• To do: Select all lines holding the word "Brembo" from the entries that follow.

• Records for this exercise:
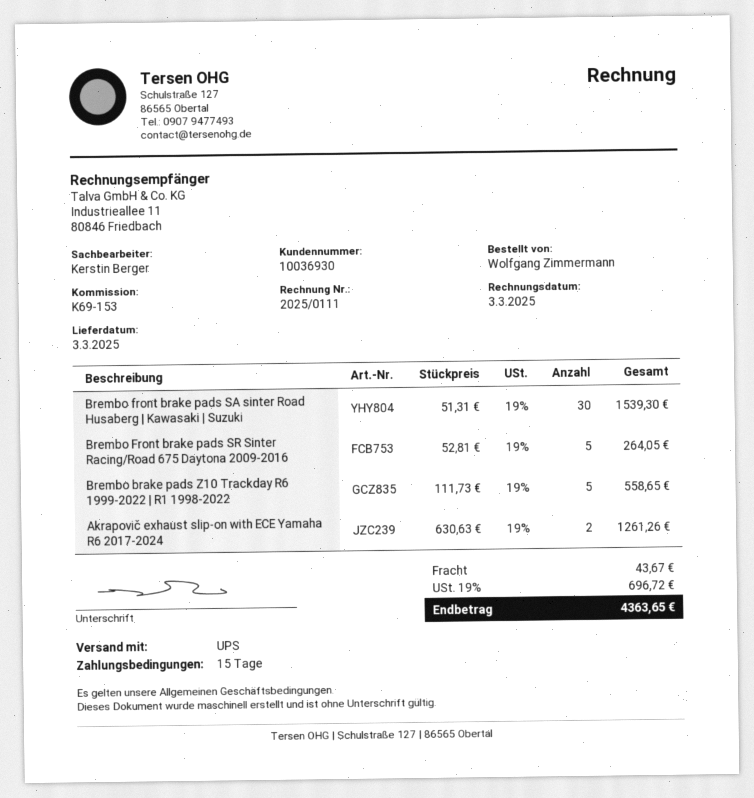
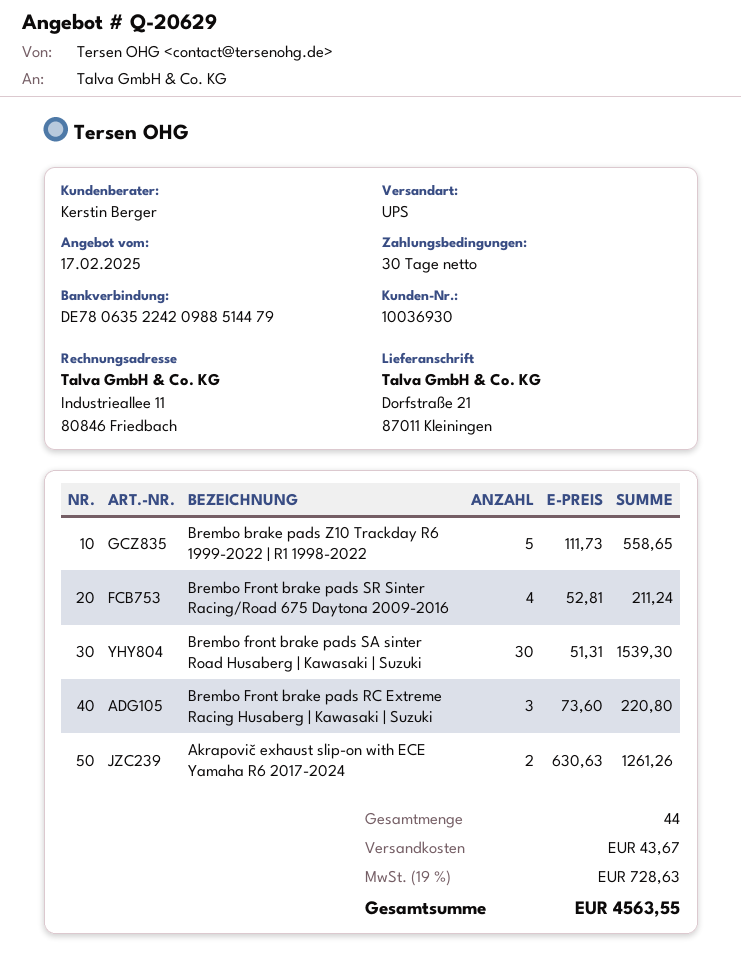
payment terms: 15 days -> 30 days
Brembo Front brake pads SR Sinter Racing/Road 675 Daytona 2009-2016: 5 x 52.81 = 264.05 -> 4 x 52.81 = 211.24
Brembo Front brake pads RC Extreme Racing Husaberg | Kawasaki | Suzuki: none -> 3 x 73.60 = 220.80
tax: 19% = 696.72 -> 19% = 728.63
total: 4363.65 -> 4563.55

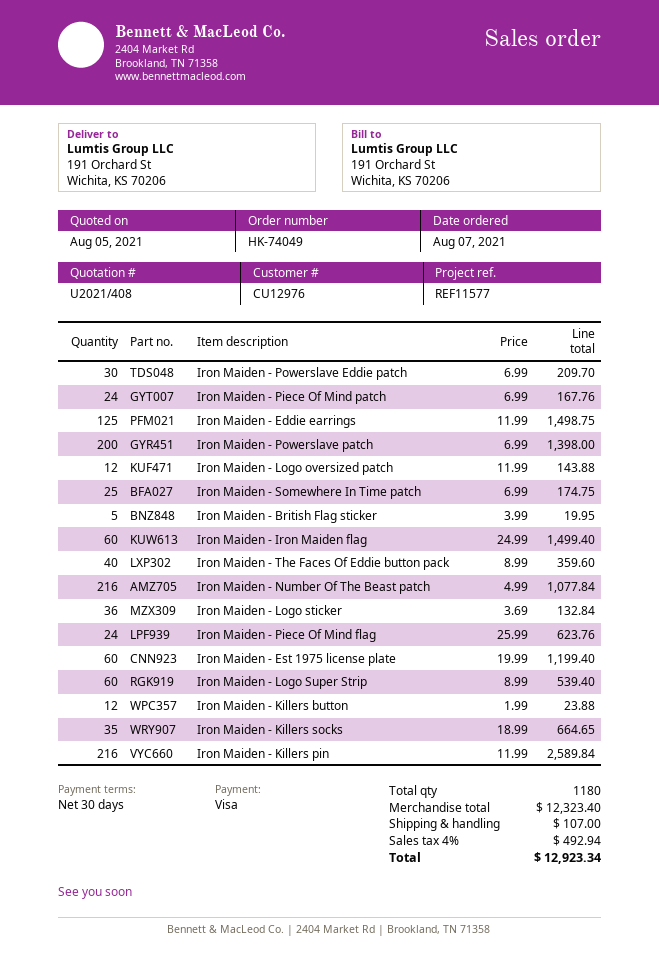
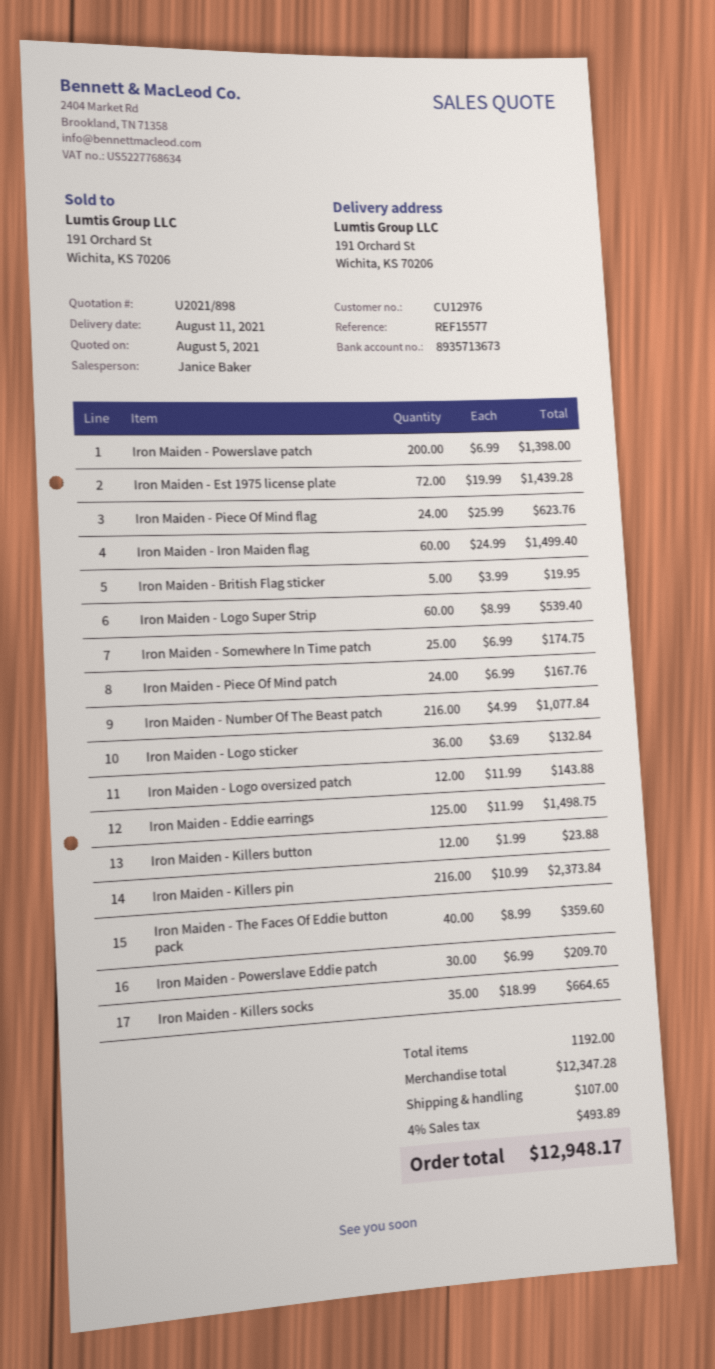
quote number: U2021/408 -> U2021/898
reference: REF11577 -> REF15577
Iron Maiden - Est 1975 license plate: 60 x 19.99 = 1199.40 -> 72 x 19.99 = 1439.28
Iron Maiden - Killers pin: 216 x 11.99 = 2589.84 -> 216 x 10.99 = 2373.84
total quantity: 1180 -> 1192
subtotal: 12323.40 -> 12347.28
tax: 4% = 492.94 -> 4% = 493.89
total: 12923.34 -> 12948.17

• Solution:
Brembo Front brake pads SR Sinter Racing/Road 675 Daytona 2009-2016: 5 x 52.81 = 264.05 -> 4 x 52.81 = 211.24
Brembo Front brake pads RC Extreme Racing Husaberg | Kawasaki | Suzuki: none -> 3 x 73.60 = 220.80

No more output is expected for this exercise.